THE TASK
Lines from the opening of the material through the line containing "渔洋镇 | 比率: 340,273.30 -> 340,273.29" must be duplicated word for word. Pictures are not.

BEGIN INPUT DATA

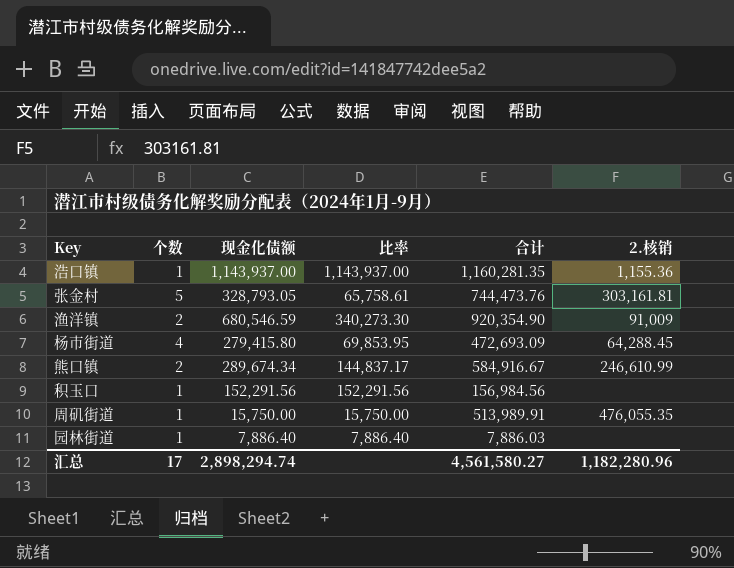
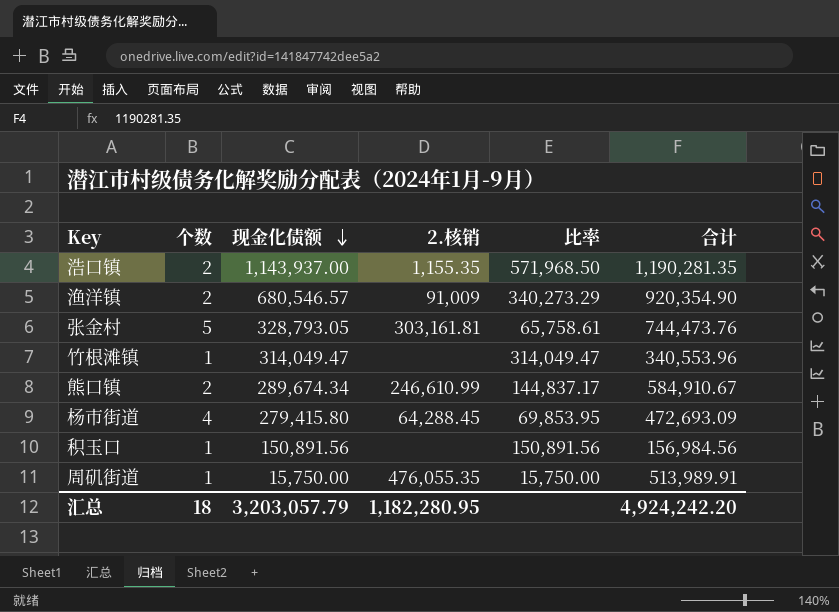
row order: none -> 现金化债额 descending
column 2.核销 | position: 6 -> 4
row 园林街道: 1 | 7,886.40 | 7,886.40 | 7,886.03 | none -> none
浩口镇 | 个数: 1 -> 2
浩口镇 | 2.核销: 1,155.36 -> 1,155.35
浩口镇 | 比率: 1,143,937.00 -> 571,968.50
浩口镇 | 合计: 1,160,281.35 -> 1,190,281.35
渔洋镇 | 现金化债额: 680,546.59 -> 680,546.57
渔洋镇 | 比率: 340,273.30 -> 340,273.29
row 竹根滩镇: none -> 1 | 314,049.47 | none | 314,049.47 | 340,553.96
熊口镇 | 合计: 584,916.67 -> 584,910.67
积玉口 | 现金化债额: 152,291.56 -> 150,891.56
积玉口 | 比率: 152,291.56 -> 150,891.56
汇总 | 个数: 17 -> 18
汇总 | 现金化债额: 2,898,294.74 -> 3,203,057.79
汇总 | 2.核销: 1,182,280.96 -> 1,182,280.95
汇总 | 合计: 4,561,580.27 -> 4,924,242.20

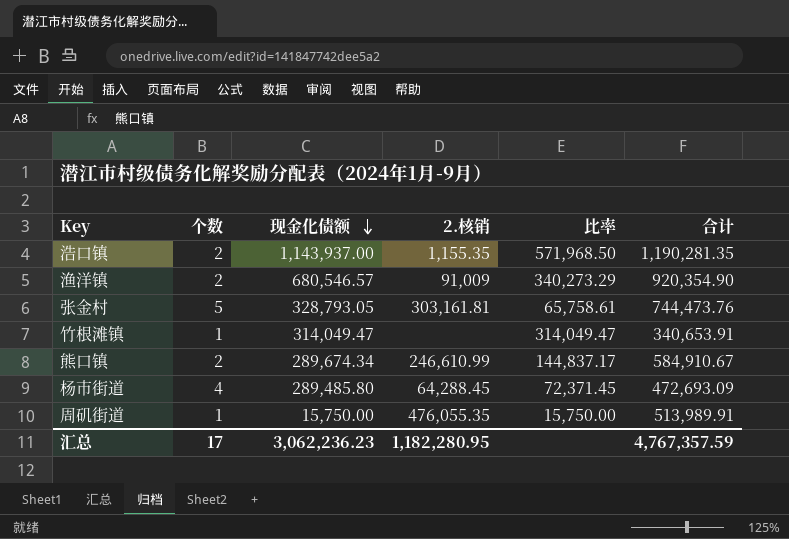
row 积玉口: 1 | 150,891.56 | none | 150,891.56 | 156,984.56 -> none
竹根滩镇 | 合计: 340,553.96 -> 340,653.91
杨市街道 | 现金化债额: 279,415.80 -> 289,485.80
杨市街道 | 比率: 69,853.95 -> 72,371.45
汇总 | 个数: 18 -> 17
汇总 | 现金化债额: 3,203,057.79 -> 3,062,236.23
汇总 | 合计: 4,924,242.20 -> 4,767,357.59

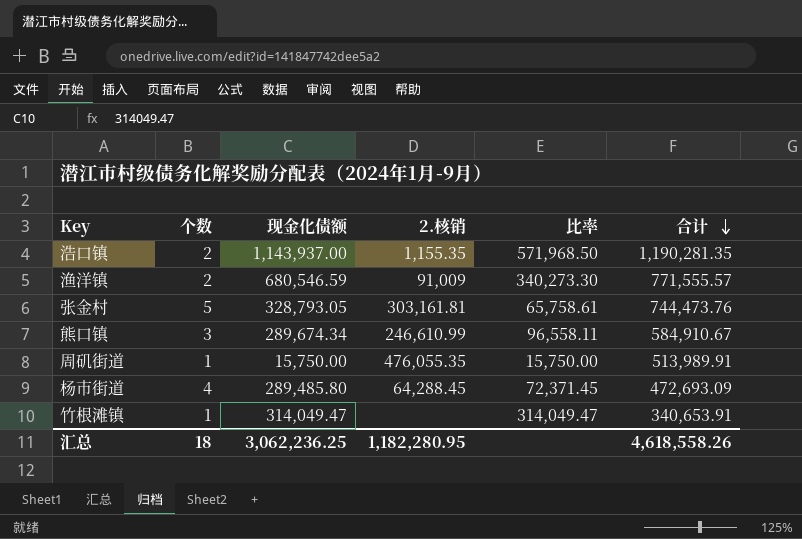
row order: 现金化债额 descending -> 合计 descending
渔洋镇 | 现金化债额: 680,546.57 -> 680,546.59
渔洋镇 | 比率: 340,273.29 -> 340,273.30
渔洋镇 | 合计: 920,354.90 -> 771,555.57
熊口镇 | 个数: 2 -> 3
熊口镇 | 比率: 144,837.17 -> 96,558.11
汇总 | 个数: 17 -> 18
汇总 | 现金化债额: 3,062,236.23 -> 3,062,236.25
汇总 | 合计: 4,767,357.59 -> 4,618,558.26

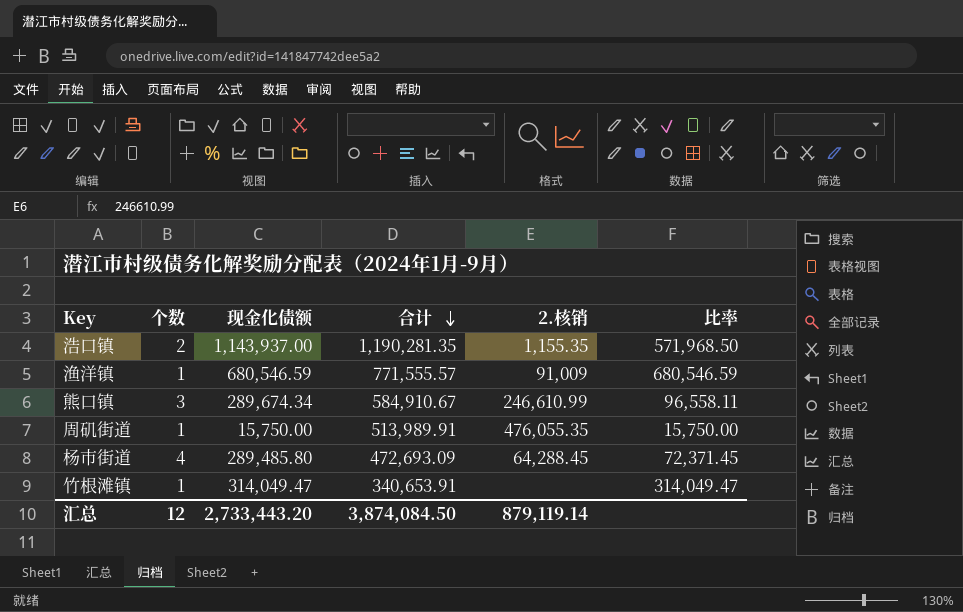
column 合计 | position: 6 -> 4
row 张金村: 5 | 328,793.05 | 303,161.81 | 65,758.61 | 744,473.76 -> none
渔洋镇 | 个数: 2 -> 1
渔洋镇 | 比率: 340,273.30 -> 680,546.59
汇总 | 个数: 18 -> 12
汇总 | 现金化债额: 3,062,236.25 -> 2,733,443.20
汇总 | 合计: 4,618,558.26 -> 3,874,084.50
汇总 | 2.核销: 1,182,280.95 -> 879,119.14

END INPUT DATA

RESPONSE TO THIS EXERCISE
row order: none -> 现金化债额 descending
column 2.核销 | position: 6 -> 4
row 园林街道: 1 | 7,886.40 | 7,886.40 | 7,886.03 | none -> none
浩口镇 | 个数: 1 -> 2
浩口镇 | 2.核销: 1,155.36 -> 1,155.35
浩口镇 | 比率: 1,143,937.00 -> 571,968.50
浩口镇 | 合计: 1,160,281.35 -> 1,190,281.35
渔洋镇 | 现金化债额: 680,546.59 -> 680,546.57
渔洋镇 | 比率: 340,273.30 -> 340,273.29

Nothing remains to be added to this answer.